Input data:
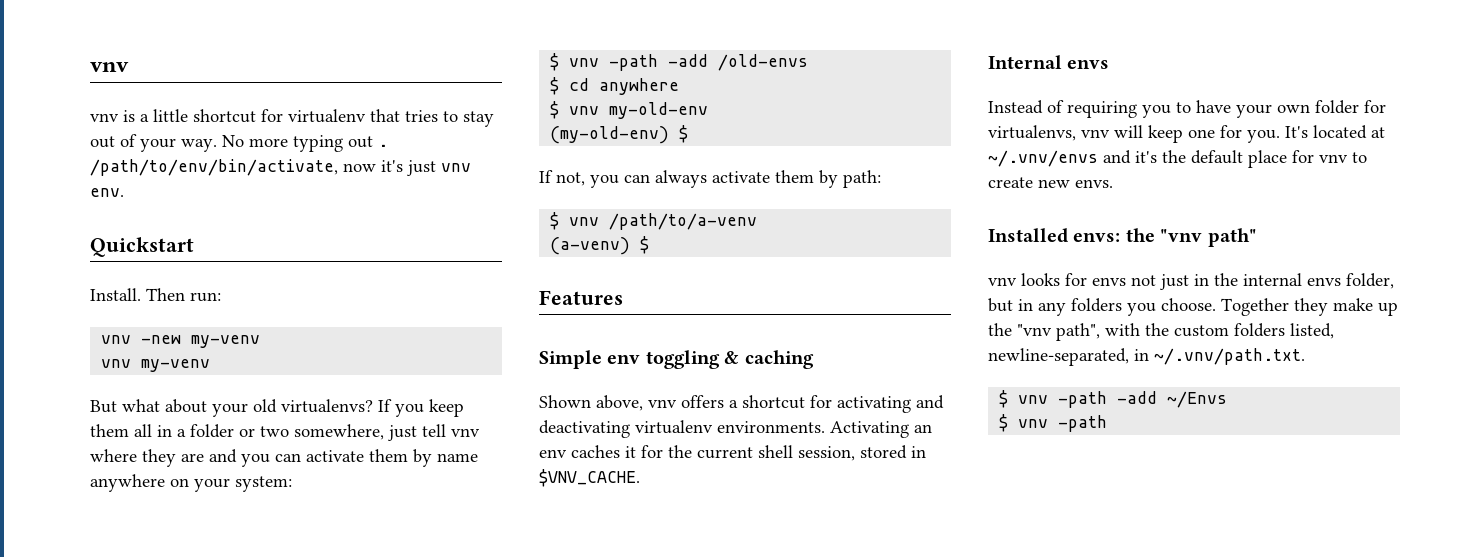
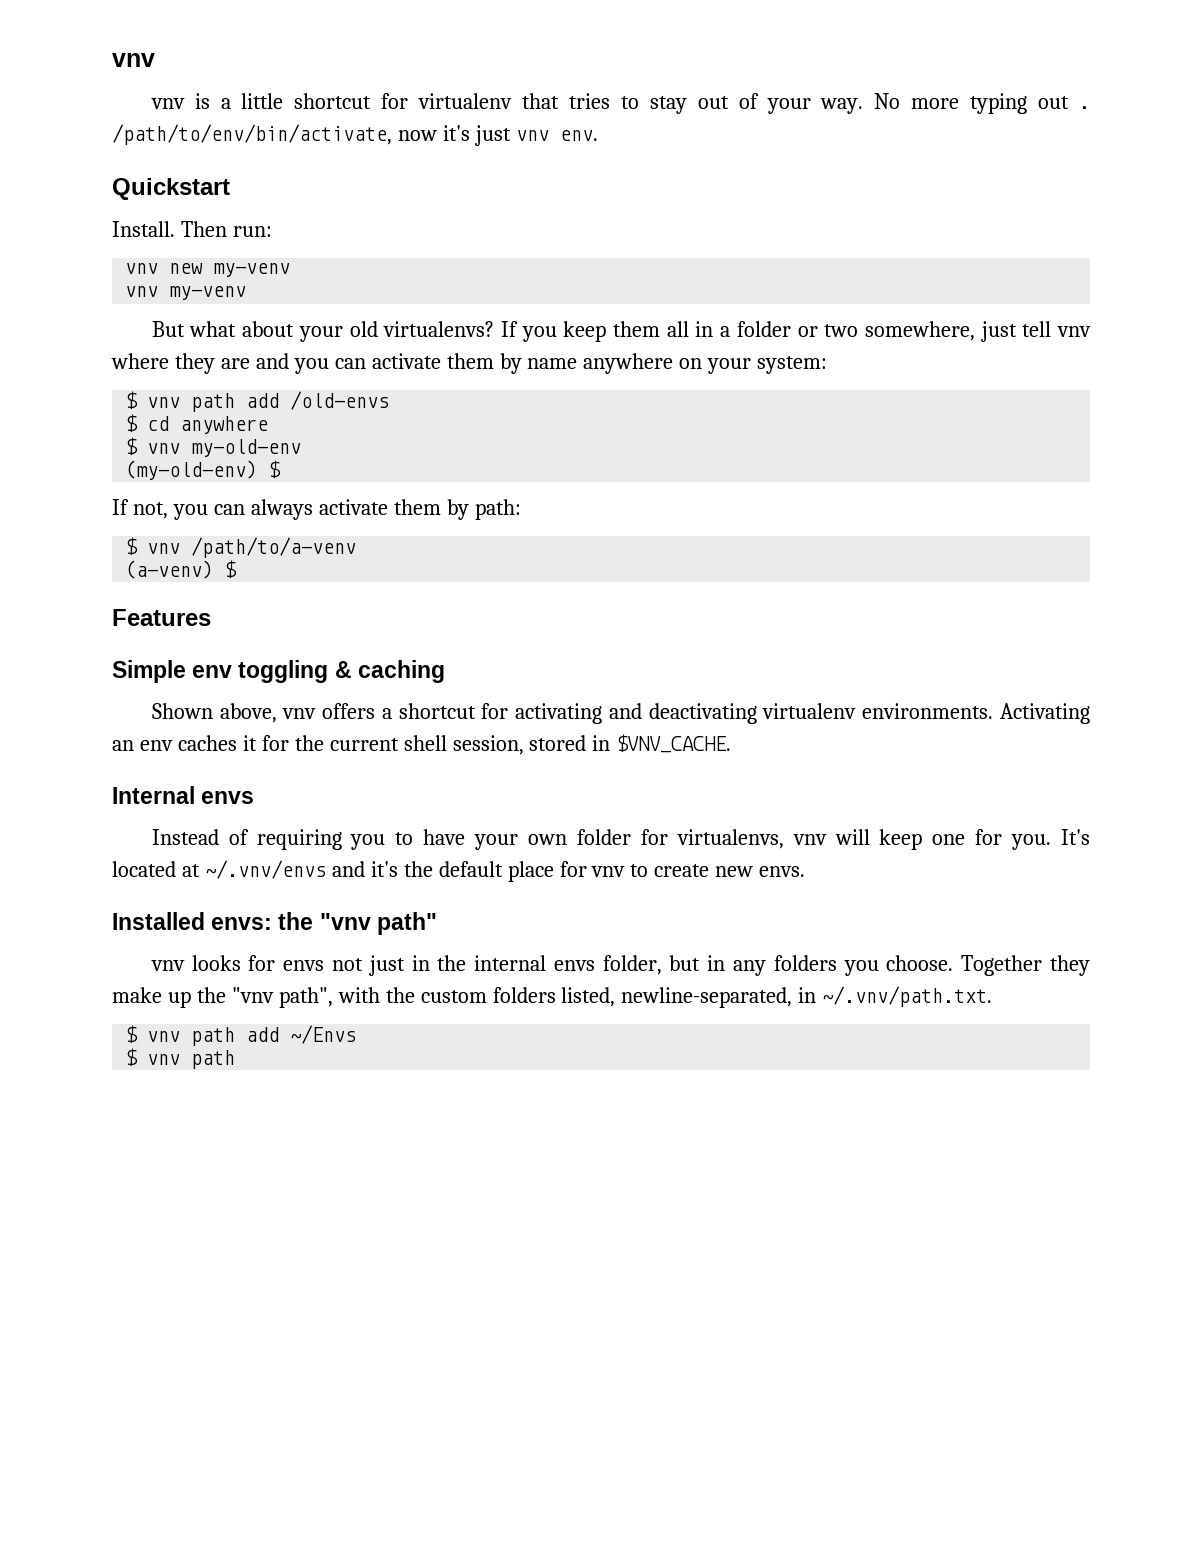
- vnv -new my-venv
+ vnv new my-venv
- $ vnv -path -add /old-envs
+ $ vnv path add /old-envs
- $ vnv -path -add ~/Envs
- $ vnv -path
+ $ vnv path add ~/Envs
+ $ vnv path

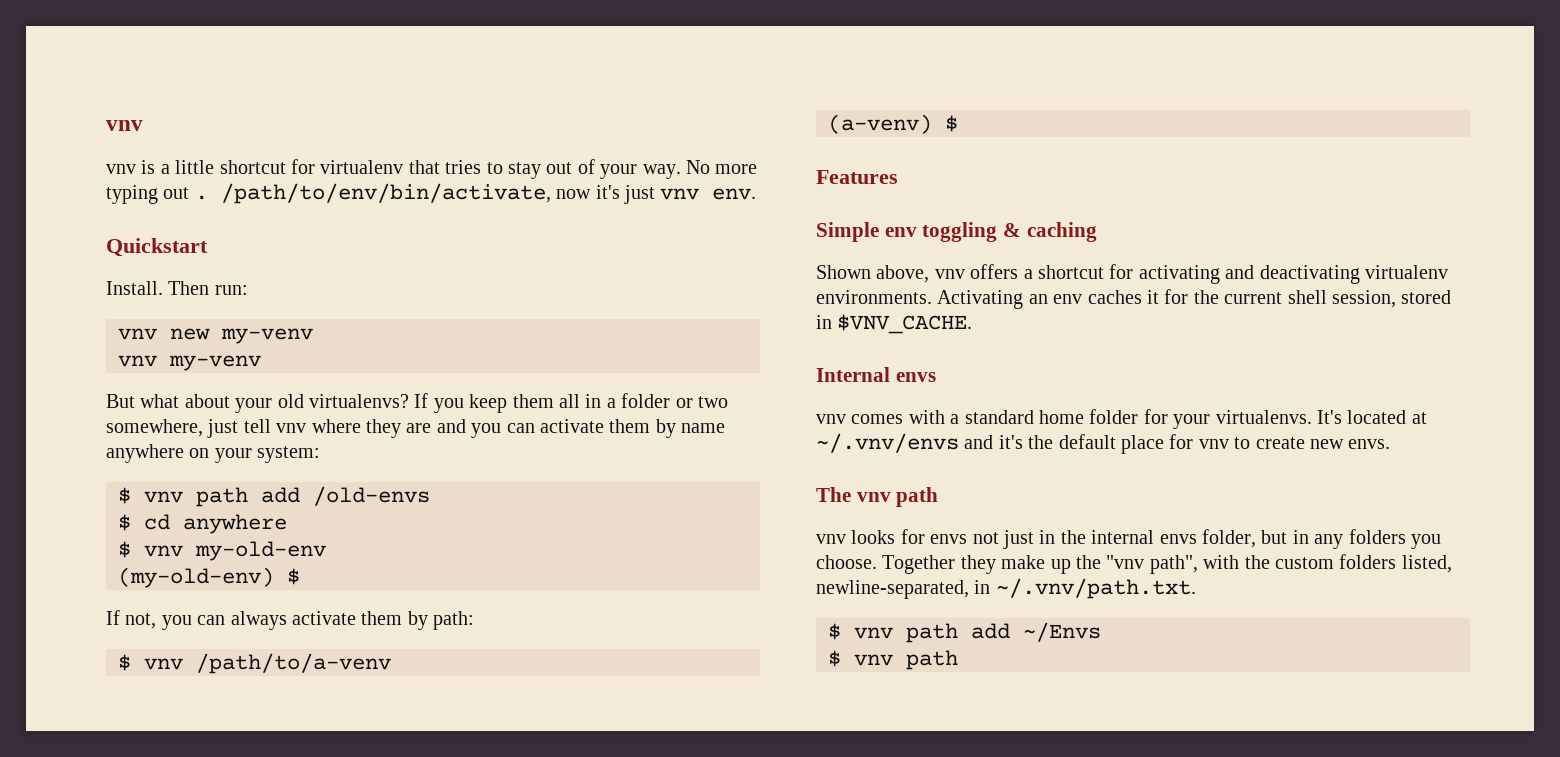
- Instead of requiring you to have your own folder for virtualenvs, vnv will keep one for you.
+ vnv comes with a standard home folder for your virtualenvs.
- Installed envs: the "vnv path"
+ The vnv path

Your task:
Reproduce, with no other lines, the run of lines that begins with the one containing "- Instead of" and ends with the last line of the material.

Exercise result:
- Instead of requiring you to have your own folder for virtualenvs, vnv will keep one for you.
+ vnv comes with a standard home folder for your virtualenvs.
- Installed envs: the "vnv path"
+ The vnv path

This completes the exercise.